In days of yore, before the first JAP communed with a pair of Blahniks in the sanctum sanctorum of Bergdorf’s, Jews appreciated the metaphysical subtleties and theological niceties of footwear. In Jews and Shoes (Berg, $35), an odd collection of essays by Jewologists, folklorists, and an interdisciplinary mélange of cultural historians, editor Edna Nahshon cobbles together a surprisingly rich account of the Tribe’s journey via their footwear. Who knew?

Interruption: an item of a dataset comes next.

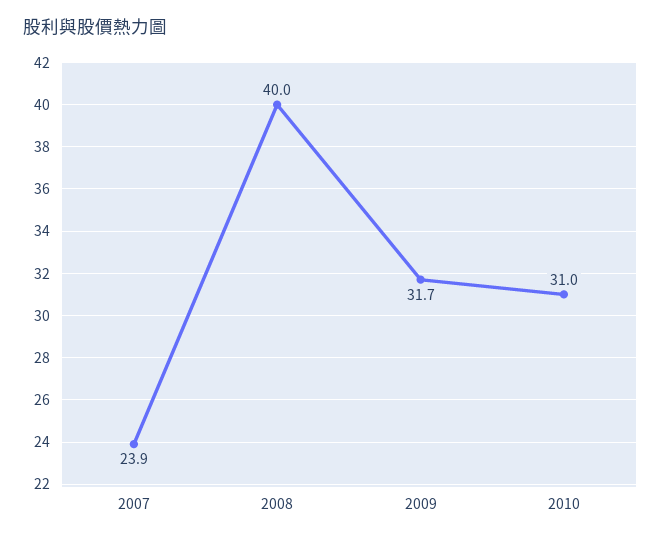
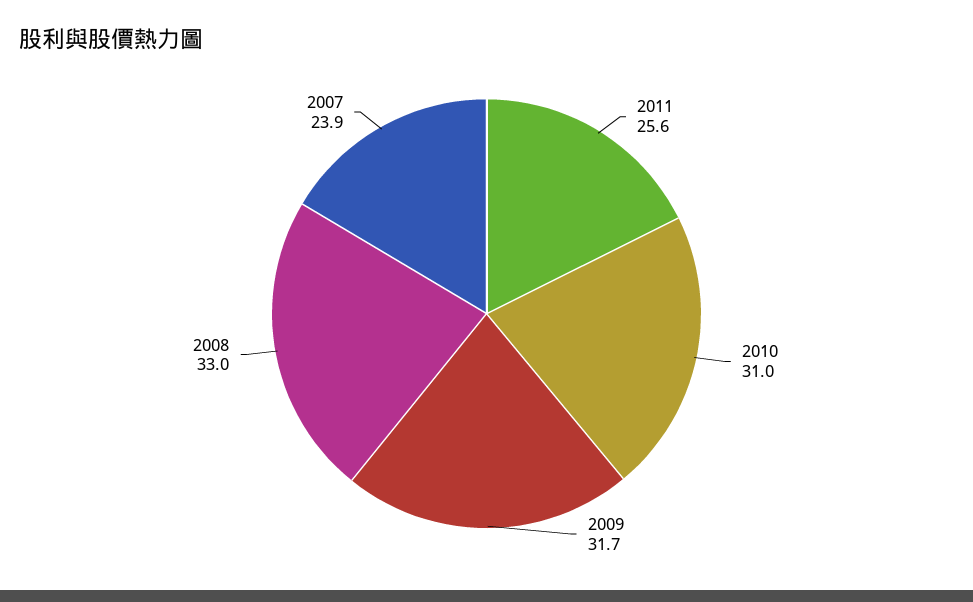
2008: 40 -> 33
2011: none -> 25.6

The Jew-and-shoe story kicks off with Moses’s first divine order: “Draw not nigh hither; put off thy shoes from off thy feet, for the place whereon thou standest is holy ground.” Ora Horn Prouser’s fascinating read of “The Biblical Shoe” sorts out this overdetermined gesture: Humility, lack of choice, unpreparedness, a covenantal legal relationship, and increased intimacy with God are all connoted by Moses’s unshoeing. Wandering and mobility are “so much a part of biblical thought,” she observes, that “shoes can symbolize . . . the protection and support necessary, provided by God during these times of travel.” (Fun fact: When Cecil B. DeMille commissioned twelve thousand pairs of sandals for The Ten Commandments, designer Salvatore Ferragamo, facing a dearth of information about the ancient gear, “ended up using some Victorian illustrations and his own imagination.”)
Not only do they make an outfit, shoes are vehicles of exile from divine presence. In “The Tombstone Shoe,” Rivka Parciack investigates the mysterious shoe-shaped grave markers that first appeared, like giant Frankenstein boots, in Jewish cemeteries in Ukraine in 1840, the year messianic cults expected the Jews to be redeemed and then march to Zion in their oxfords and pumps. As Madonna probably knows, shoes are big in Kabbalah: “The angels Sandal (Sandalfon) and Mattat (Matatron) are described as God’s footwear, for they function as separators and filters that mediate between the spiritual and material worlds. It is through these ‘shoes’ that the overwhelming intensity of divine power is reduced, preventing it from reaching revelation.” The foot, in turn, is likened to the divine presence (Shechinah) to be protected (by shoes) from the profane. The stone clodhoppers might be intended to guard vulnerable souls from demons cruising the graveyard. Retaining their shape whether feet are inside them or not, shoes are eerie metonyms for their human occupants. In Holocaust memorials, thousands of rotting shoes are poignant stand-ins for lost lives. A memorial in Hungary is a particularly haunting crime scene: A seemingly endless procession of bronzed boots and shoes lines a part of the Danube where the people who wore them were shot and drowned.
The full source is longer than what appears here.